| Exercise requirements |
All lines holding the string "instance" should be copied from the data below.

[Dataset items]
□ □ □ □ □
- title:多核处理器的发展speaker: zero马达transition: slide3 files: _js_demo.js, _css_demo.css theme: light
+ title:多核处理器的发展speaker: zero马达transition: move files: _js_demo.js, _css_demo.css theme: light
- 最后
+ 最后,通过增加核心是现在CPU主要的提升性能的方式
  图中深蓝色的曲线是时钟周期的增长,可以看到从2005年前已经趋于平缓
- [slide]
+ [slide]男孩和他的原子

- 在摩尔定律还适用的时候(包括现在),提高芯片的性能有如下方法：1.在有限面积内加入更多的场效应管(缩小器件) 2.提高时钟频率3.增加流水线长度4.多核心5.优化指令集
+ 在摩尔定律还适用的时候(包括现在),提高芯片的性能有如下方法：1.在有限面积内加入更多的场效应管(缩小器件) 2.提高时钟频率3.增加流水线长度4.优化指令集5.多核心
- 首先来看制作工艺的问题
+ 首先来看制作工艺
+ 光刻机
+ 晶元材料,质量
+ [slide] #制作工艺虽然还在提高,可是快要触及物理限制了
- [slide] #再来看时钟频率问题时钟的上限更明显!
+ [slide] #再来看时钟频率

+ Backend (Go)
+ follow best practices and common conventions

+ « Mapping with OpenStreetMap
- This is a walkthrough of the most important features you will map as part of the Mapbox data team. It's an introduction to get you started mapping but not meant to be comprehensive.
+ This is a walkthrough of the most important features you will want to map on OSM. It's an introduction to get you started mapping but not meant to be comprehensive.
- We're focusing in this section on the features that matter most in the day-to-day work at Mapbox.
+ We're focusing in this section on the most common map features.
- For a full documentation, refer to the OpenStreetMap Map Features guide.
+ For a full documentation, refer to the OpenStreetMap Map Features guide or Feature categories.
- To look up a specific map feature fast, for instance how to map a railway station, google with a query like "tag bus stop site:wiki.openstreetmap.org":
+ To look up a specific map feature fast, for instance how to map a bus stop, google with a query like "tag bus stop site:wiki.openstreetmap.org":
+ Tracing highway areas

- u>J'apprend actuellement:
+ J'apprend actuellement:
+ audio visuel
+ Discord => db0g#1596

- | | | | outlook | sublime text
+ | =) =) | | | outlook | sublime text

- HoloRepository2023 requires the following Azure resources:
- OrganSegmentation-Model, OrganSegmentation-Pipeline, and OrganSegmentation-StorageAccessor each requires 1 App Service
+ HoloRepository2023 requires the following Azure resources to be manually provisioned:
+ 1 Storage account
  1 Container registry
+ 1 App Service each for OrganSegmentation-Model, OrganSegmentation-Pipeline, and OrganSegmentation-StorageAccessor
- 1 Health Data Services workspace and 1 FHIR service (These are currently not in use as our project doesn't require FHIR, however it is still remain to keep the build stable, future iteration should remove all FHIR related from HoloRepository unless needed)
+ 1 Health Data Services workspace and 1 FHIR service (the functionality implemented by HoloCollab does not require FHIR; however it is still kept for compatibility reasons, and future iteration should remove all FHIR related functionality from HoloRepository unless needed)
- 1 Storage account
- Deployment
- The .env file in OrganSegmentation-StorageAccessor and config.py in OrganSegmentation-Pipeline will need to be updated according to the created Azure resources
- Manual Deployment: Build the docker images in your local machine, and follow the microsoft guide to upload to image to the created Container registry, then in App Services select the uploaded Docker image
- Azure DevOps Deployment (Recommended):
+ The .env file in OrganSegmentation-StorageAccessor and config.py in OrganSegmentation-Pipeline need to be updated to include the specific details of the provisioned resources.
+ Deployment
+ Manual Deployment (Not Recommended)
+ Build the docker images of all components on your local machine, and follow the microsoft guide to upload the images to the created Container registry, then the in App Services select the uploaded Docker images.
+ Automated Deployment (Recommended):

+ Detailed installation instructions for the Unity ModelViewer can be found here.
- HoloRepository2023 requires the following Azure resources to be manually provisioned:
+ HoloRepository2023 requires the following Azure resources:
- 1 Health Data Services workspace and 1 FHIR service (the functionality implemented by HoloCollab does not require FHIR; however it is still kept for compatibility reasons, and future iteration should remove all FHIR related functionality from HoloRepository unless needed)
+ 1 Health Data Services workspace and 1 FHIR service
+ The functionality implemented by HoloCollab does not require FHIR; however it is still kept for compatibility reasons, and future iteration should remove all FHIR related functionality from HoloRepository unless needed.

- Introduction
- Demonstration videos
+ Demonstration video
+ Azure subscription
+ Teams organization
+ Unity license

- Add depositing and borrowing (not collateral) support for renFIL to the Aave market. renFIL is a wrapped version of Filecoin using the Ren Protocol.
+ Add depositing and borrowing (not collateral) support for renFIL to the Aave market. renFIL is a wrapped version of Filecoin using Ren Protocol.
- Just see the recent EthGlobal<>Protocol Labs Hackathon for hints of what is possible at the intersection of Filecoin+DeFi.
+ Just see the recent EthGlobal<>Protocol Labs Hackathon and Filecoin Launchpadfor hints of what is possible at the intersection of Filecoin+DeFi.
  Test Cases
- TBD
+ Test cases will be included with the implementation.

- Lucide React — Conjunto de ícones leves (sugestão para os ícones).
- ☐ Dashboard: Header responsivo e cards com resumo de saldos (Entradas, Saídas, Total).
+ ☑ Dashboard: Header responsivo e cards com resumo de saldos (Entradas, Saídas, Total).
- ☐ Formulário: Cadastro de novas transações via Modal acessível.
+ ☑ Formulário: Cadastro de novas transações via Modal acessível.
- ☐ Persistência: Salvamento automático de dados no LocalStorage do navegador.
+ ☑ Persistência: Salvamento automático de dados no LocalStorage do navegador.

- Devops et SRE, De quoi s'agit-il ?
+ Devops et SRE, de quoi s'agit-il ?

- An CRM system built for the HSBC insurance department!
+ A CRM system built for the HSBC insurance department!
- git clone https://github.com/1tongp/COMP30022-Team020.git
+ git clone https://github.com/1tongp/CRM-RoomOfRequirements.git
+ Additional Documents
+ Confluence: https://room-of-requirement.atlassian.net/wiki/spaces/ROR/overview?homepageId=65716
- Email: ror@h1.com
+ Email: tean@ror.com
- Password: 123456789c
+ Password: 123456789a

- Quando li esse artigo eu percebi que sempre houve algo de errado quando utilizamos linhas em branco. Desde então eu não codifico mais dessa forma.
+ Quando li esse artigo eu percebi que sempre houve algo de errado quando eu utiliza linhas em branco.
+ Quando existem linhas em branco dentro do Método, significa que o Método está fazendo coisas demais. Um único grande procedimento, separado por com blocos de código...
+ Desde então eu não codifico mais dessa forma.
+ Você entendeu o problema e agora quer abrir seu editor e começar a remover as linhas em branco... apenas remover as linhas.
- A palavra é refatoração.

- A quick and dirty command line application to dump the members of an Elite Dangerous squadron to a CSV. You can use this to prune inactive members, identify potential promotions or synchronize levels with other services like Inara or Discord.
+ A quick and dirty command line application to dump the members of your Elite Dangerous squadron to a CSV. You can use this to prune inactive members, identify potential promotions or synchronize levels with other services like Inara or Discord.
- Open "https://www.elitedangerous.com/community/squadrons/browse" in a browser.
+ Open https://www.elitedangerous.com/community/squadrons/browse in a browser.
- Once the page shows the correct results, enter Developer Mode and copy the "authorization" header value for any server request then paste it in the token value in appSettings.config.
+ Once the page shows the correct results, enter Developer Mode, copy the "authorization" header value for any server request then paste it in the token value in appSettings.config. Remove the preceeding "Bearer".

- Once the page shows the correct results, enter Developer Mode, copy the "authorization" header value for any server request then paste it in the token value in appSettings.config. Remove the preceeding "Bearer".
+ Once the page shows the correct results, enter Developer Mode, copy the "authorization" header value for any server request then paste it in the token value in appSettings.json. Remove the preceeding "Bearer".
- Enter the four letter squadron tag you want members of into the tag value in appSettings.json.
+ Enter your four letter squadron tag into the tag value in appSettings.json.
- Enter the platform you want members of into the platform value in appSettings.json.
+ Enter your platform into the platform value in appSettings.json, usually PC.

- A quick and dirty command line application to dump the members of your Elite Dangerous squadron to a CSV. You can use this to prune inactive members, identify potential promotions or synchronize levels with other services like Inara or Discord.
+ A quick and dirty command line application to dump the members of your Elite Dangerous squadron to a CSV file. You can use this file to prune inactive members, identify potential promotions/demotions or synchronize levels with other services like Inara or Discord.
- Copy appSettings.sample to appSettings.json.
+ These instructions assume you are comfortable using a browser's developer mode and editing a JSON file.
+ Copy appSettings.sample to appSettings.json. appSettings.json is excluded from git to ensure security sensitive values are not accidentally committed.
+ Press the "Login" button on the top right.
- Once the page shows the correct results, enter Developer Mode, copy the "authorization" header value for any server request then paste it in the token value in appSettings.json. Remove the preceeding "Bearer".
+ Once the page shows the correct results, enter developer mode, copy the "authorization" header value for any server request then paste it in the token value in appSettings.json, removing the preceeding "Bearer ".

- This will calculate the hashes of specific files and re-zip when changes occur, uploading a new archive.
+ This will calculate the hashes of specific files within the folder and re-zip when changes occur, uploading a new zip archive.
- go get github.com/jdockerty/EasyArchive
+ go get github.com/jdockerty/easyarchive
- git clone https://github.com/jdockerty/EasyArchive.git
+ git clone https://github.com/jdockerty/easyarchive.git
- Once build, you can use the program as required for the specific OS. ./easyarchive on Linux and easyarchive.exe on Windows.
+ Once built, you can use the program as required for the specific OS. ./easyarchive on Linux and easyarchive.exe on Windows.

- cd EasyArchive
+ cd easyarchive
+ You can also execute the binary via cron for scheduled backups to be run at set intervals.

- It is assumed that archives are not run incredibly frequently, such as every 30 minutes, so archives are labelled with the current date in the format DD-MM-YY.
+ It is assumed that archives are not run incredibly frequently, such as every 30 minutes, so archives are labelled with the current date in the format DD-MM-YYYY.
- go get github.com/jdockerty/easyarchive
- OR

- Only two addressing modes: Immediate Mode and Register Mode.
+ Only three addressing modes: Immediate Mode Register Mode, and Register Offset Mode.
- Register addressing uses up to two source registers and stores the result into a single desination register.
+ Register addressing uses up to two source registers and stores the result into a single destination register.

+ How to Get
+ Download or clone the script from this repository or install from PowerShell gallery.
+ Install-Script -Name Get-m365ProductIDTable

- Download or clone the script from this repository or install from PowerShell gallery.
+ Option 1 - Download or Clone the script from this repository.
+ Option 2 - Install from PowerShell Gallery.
□ □ □ □ □
| Answer |
- To look up a specific map feature fast, for instance how to map a railway station, google with a query like "tag bus stop site:wiki.openstreetmap.org":
+ To look up a specific map feature fast, for instance how to map a bus stop, google with a query like "tag bus stop site:wiki.openstreetmap.org":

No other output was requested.